**EXERCISE REQUIREMENTS**: All that should be output is the block of lines below from the line with "ordered by: Paige Carpenter -> Martha Foster" to the line with "total: 9732.17 -> 9750.06", both included, exactly as written.

**TASK DATA**:
* * * *

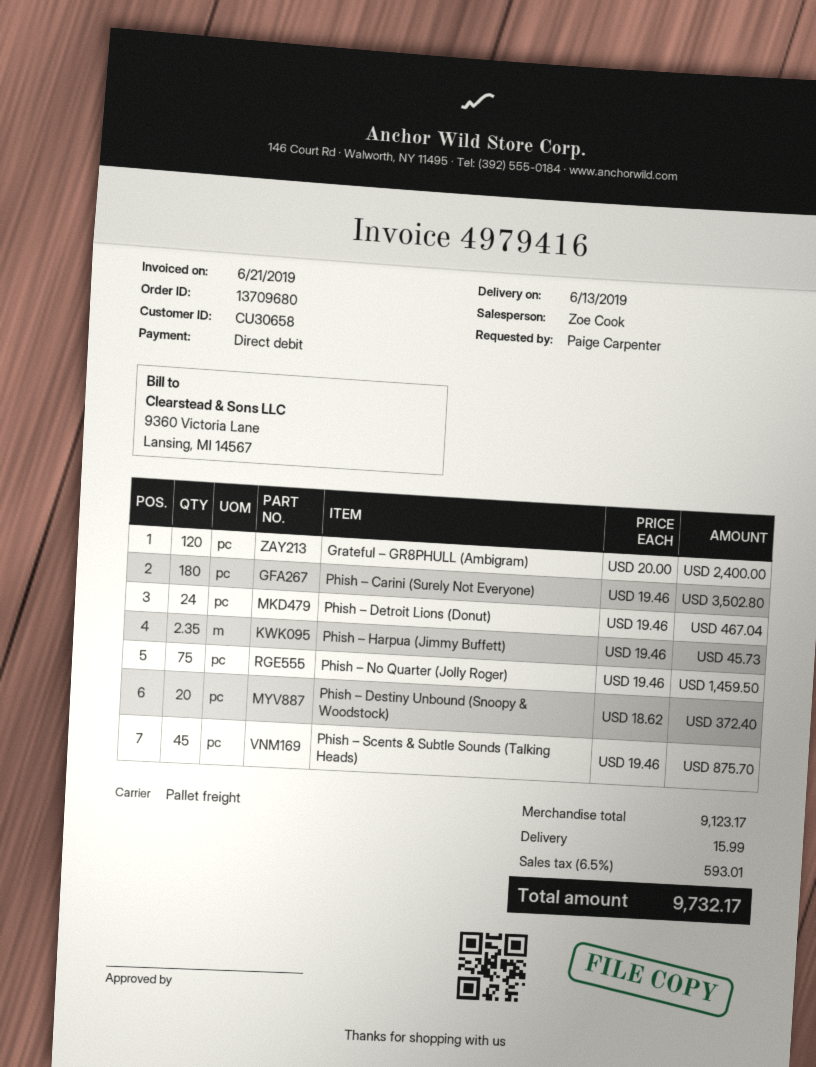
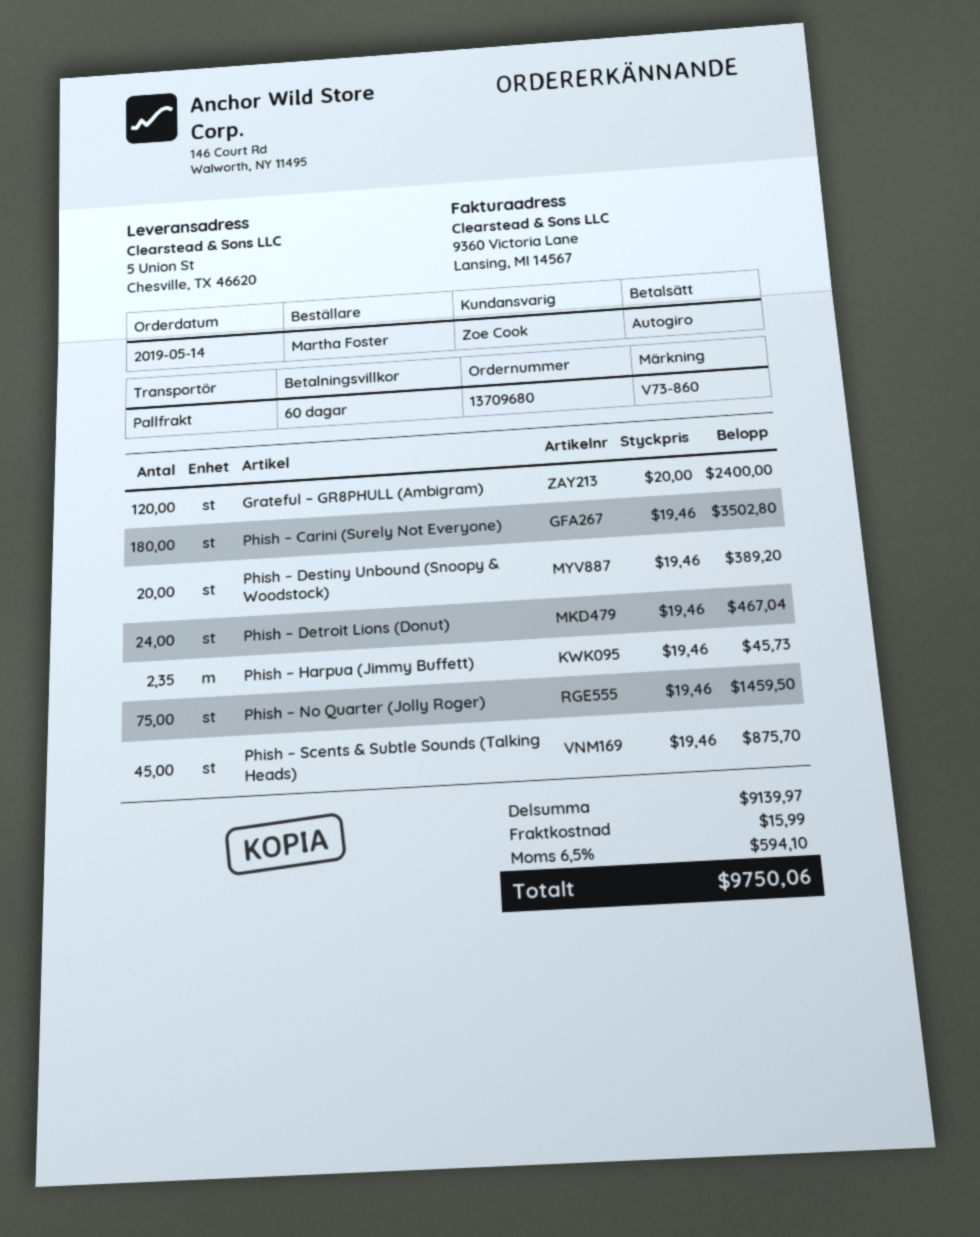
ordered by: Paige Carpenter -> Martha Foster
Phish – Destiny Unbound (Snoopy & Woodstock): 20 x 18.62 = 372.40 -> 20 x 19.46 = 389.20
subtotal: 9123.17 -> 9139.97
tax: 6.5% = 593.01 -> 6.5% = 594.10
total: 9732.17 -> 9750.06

* * * *

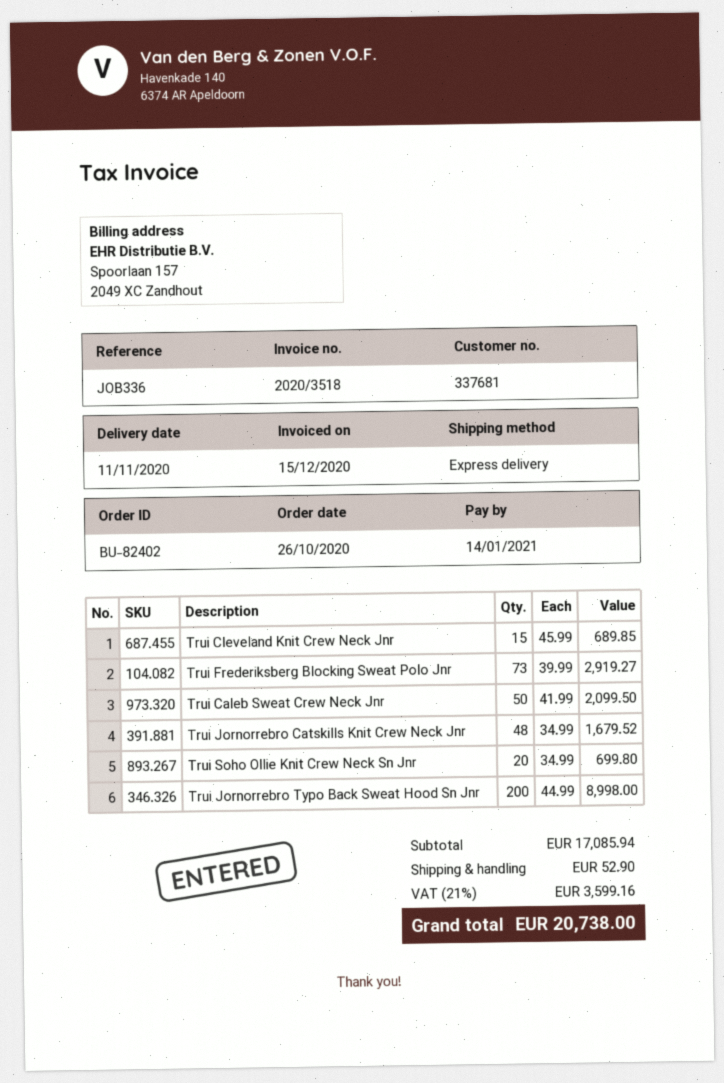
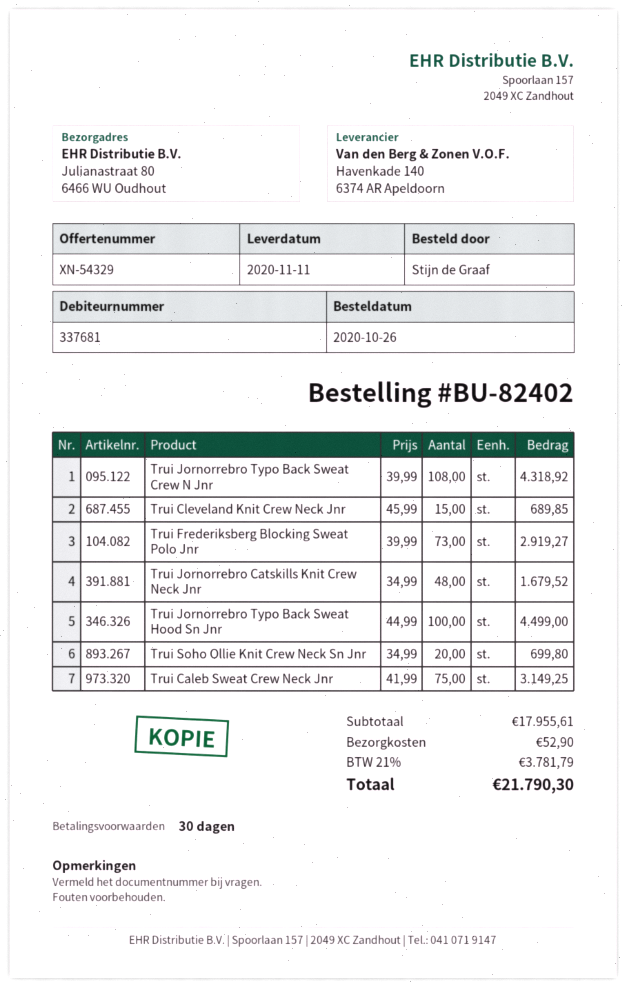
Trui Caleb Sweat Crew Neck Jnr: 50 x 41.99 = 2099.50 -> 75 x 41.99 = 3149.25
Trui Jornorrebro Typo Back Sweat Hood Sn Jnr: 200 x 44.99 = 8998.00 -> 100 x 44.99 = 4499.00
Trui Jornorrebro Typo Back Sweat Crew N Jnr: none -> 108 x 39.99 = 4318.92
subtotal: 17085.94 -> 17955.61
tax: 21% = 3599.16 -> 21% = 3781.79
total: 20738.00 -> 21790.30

* * * *

**EXPECTED ANSWER**:
ordered by: Paige Carpenter -> Martha Foster
Phish – Destiny Unbound (Snoopy & Woodstock): 20 x 18.62 = 372.40 -> 20 x 19.46 = 389.20
subtotal: 9123.17 -> 9139.97
tax: 6.5% = 593.01 -> 6.5% = 594.10
total: 9732.17 -> 9750.06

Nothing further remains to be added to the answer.